Это наш дом в Упраздненном переулке.
Я стою с задранной головой, и я очень маленького роста, а тут сплошь великаны.
Ты, Каин, переменчивый, как морская волна, и даже хуже.
Ты, Стелла, когда-нибудь мать, а сейчас красота до испуга, до неприкасаемости.
Ты, Мария, грубая, простая, но знающая Бога и даром этим обреченная.
Профессор, выбритый, как факт, с историей России в голове и сердце, и оттого с поступками татарскими, польскими и костромскими.
Псевдоним, а также Костя Календра — рядовые беспорядка и бунта крови.
И я, чужой здесь и неприкаянный, как турок, хожу вокруг вас, великанов из серого дома.
Льется влага с балконов по вечерам, когда поливают цветы, и из-под откинутой крыши пахнет псиной и козлом, и дворник Галя принимает гостей в своей комнатушке, а коммунальная квартира звонит в милицию, требуя порядка и нравственности и сокрушая мечты о фаланстере, и тихое небо пустынно, Боже, до чего пустынно, хоть и полно ракетами, кометами, полно ожиданием звезд.
И я хожу вокруг дома, неторопливо, задумчиво хожу, потому что что же спешить, когда вечер и дело твое такое вот простое, где-то у ног, у подножия.
Я слышу и вижу, и мне становится тяжко на сердце, что это очень мрачная картина с Ванькой Каином посередине. Разве человек — не веселие Божие? Разве я, жизнерадостный, не знаю, что у каждого есть порыв и стремление к лучшему, так что в результате сплошь и рядом, сколько угодно загорается зеленый свет и дает дорогу? Знаю, еще как знаю, но дело в том, что я тут ни при чем, а при чем он, Ванька Каин, главный в тени нашей жизни, и все это его рук дело, понимаете, где собака зарыта, а отнюдь не моих.
2. Место для Каина
В городе — ни в каком — нет отечества; не обнаруживается.

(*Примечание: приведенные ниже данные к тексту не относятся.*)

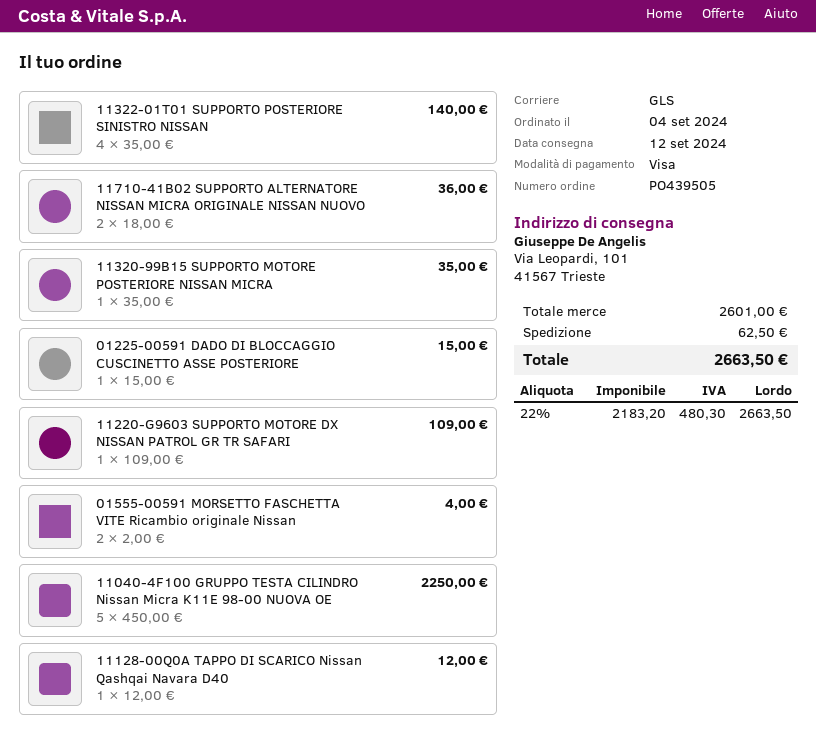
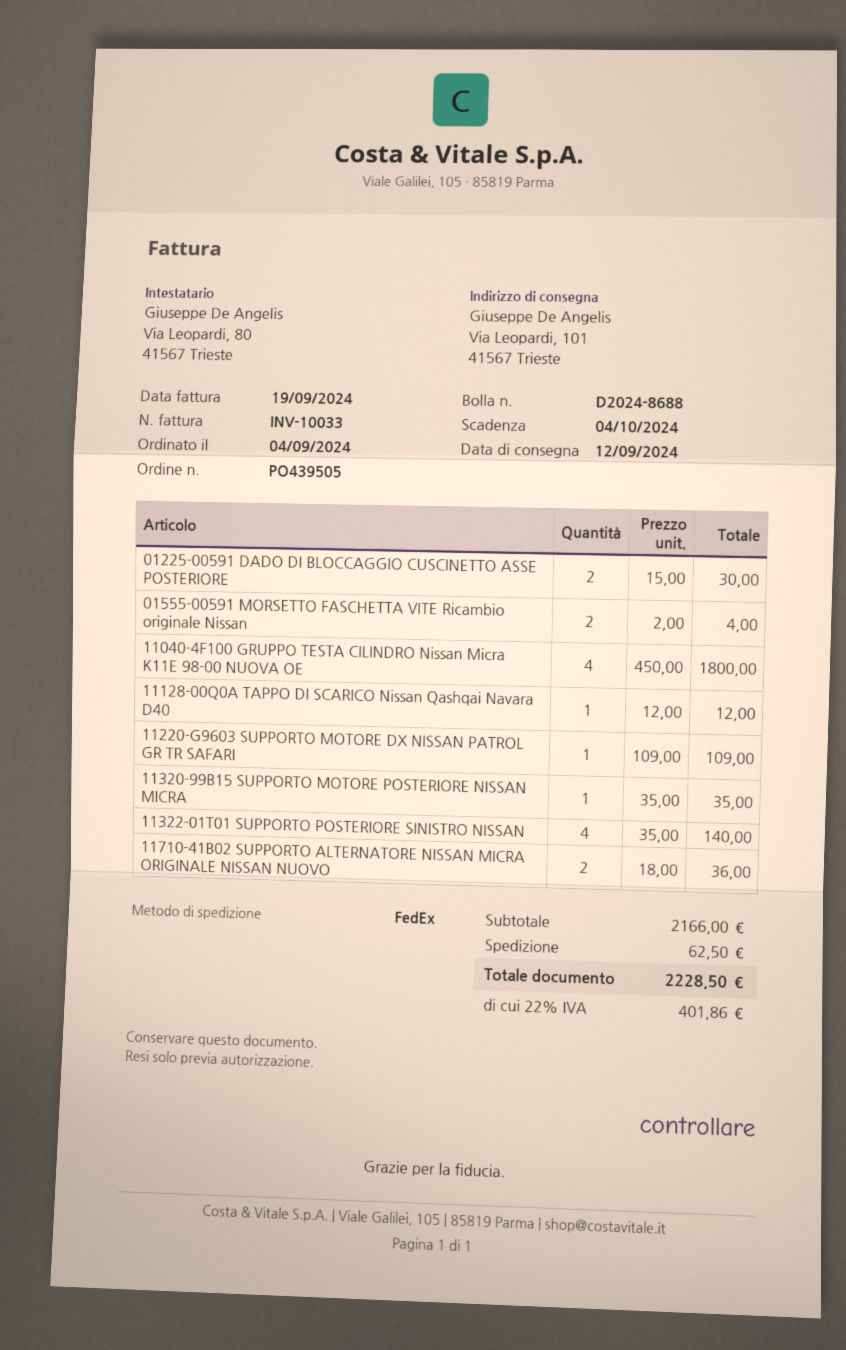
shipping method: GLS -> FedEx
01225-00591 DADO DI BLOCCAGGIO CUSCINETTO ASSE POSTERIORE: 1 x 15.00 = 15.00 -> 2 x 15.00 = 30.00
11040-4F100 GRUPPO TESTA CILINDRO Nissan Micra K11E 98-00 NUOVA OE: 5 x 450.00 = 2250.00 -> 4 x 450.00 = 1800.00
subtotal: 2601.00 -> 2166.00
tax: 22% = 480.30 -> 22% = 401.86
total: 2663.50 -> 2228.50

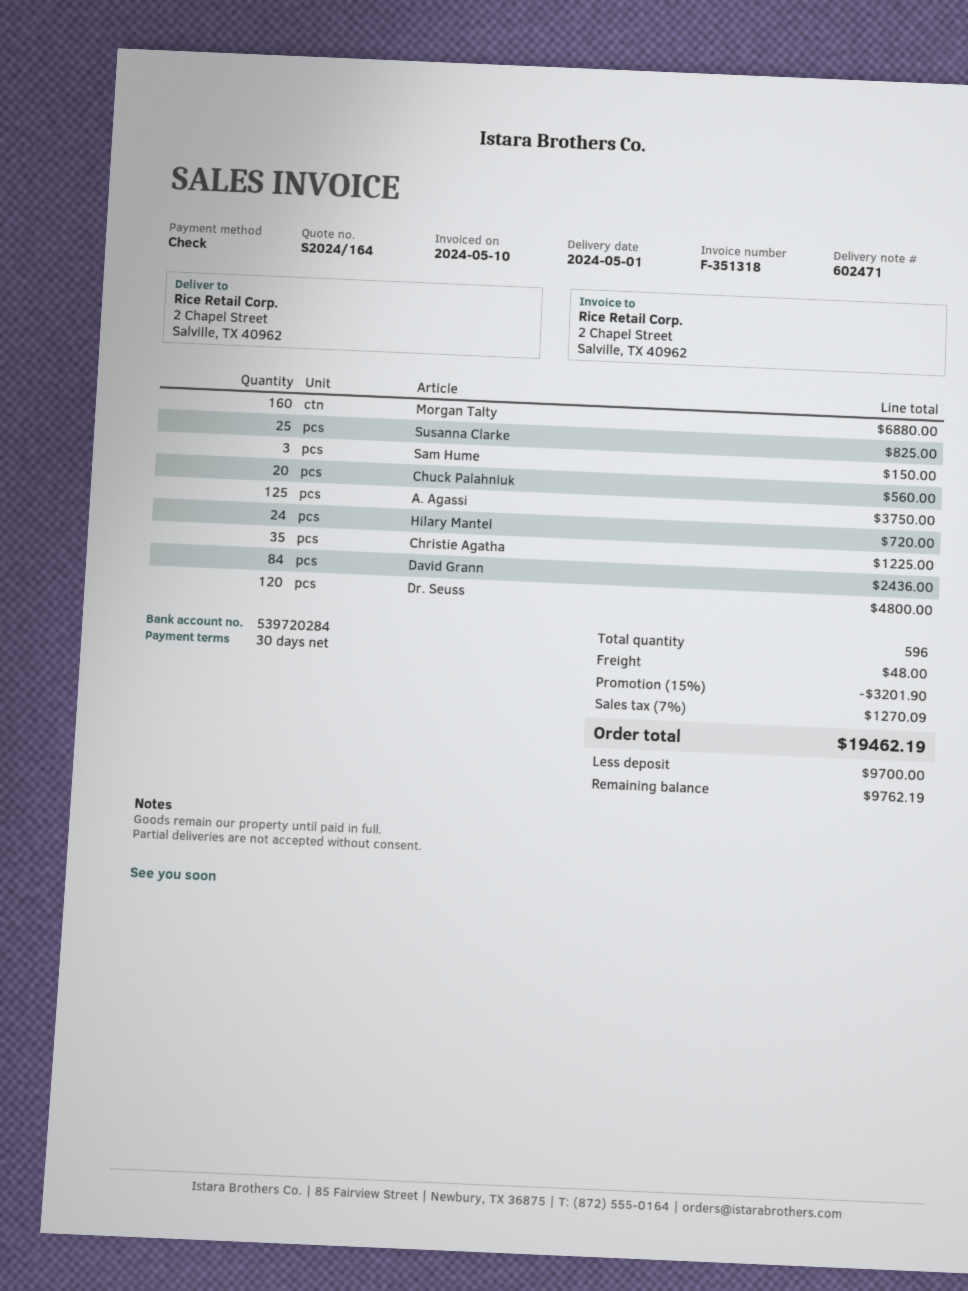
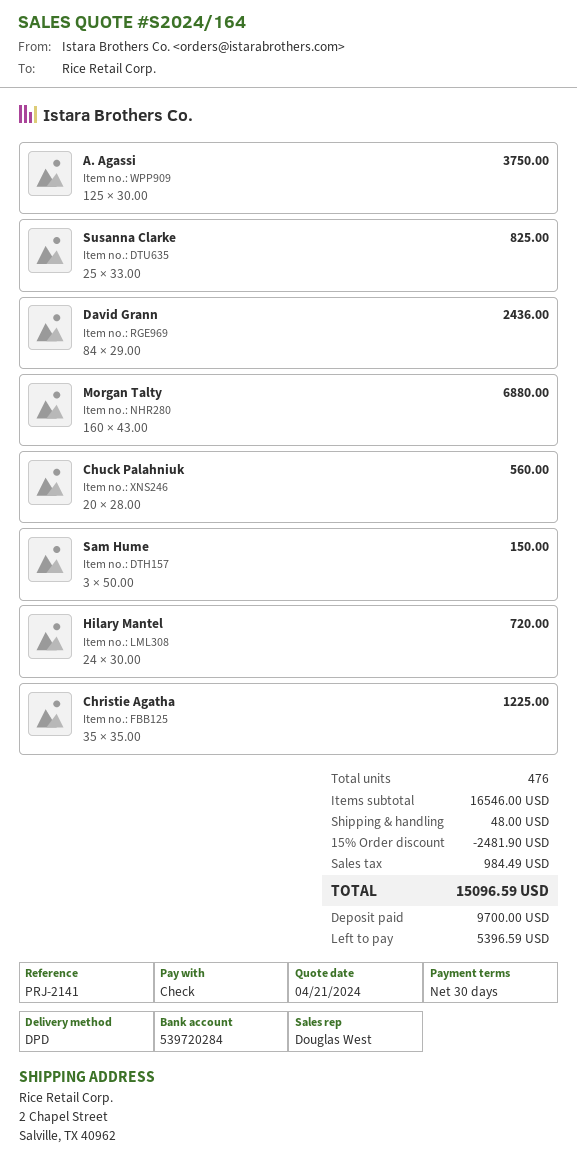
Dr. Seuss: 120 for 4800.00 -> none
total quantity: 596 -> 476
discount: 15% = 3201.90 -> 15% = 2481.90
tax: 1270.09 -> 984.49
total: 19462.19 -> 15096.59
balance: 9762.19 -> 5396.59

Оно начинается где-то за вокзалом — и то не сразу, а понемногу, с недоверием подпуская к своим бугоркам и речкам.
Вместо него в городе у людей общество и вроде одинаковое отчество.
Дома квартировичи.
Тут забота не о родной земле, а о родном асфальте.
В городе родился — отгородился.
В городе-коконе, в городе-наркотике, кокаине, окаянном.
Тут и место для Каина.
3. Когда они были юными
Мария… Когда она была юной, решимость ее не знала преграды и золотилась теплой кожей и темным разлетом бровей. Она родилась на Севере, и стучали ее каблучки по деревянным тротуарам, и принесли ее каблучки в этот город, но где бы она ни шла, слышался стук каблучков по дереву Севера.
И когда был юным тот, кого не звали еще Каином, а величали князем в Упраздненном переулке, и боялись, и, однако, любили, когда тот, отдыхая с ней рядом, говорил о заветном, она слушала душой и телом.
О чем говорил он, когда еще говорил? Я не смогу рассказать ясно, нет у него пока ясности. Но кое-что я постараюсь, кое-какие мысли.
Ведь мысли запомнить нетрудно, как имена или адреса. Но очень трудно запомнить чувство, — разве помнит цветок о бутоне или плод о цветке? Или человек о детстве? Если бы помнили, то и не надо больше ничего. А тут только мысли, и потому своими словами…
…Можно стать, понимаешь, маршалом, и затянуться в мундир со всеми пуговицами и звездами, но затянуться на всю жизнь? Нет, Мария, я прорасту ветвями из-под пуговиц, — он мне жмет, как этот переулок между каналом и Пряжкой. Мне и небо мундиром со звездами, а не то что маршал…
…Разве это люди, посмотри, Мария! Это страх что такое, это страх. Это трын-трава на ветру, тянется, гнется и дохнет. А я хочу, чтобы все было, как подсолнух с синими листьями, и солнце жар-птицей, подсолнухом с желтыми, белыми листьями, и люди огромные, башнями, а то и играть не с кем и не во что.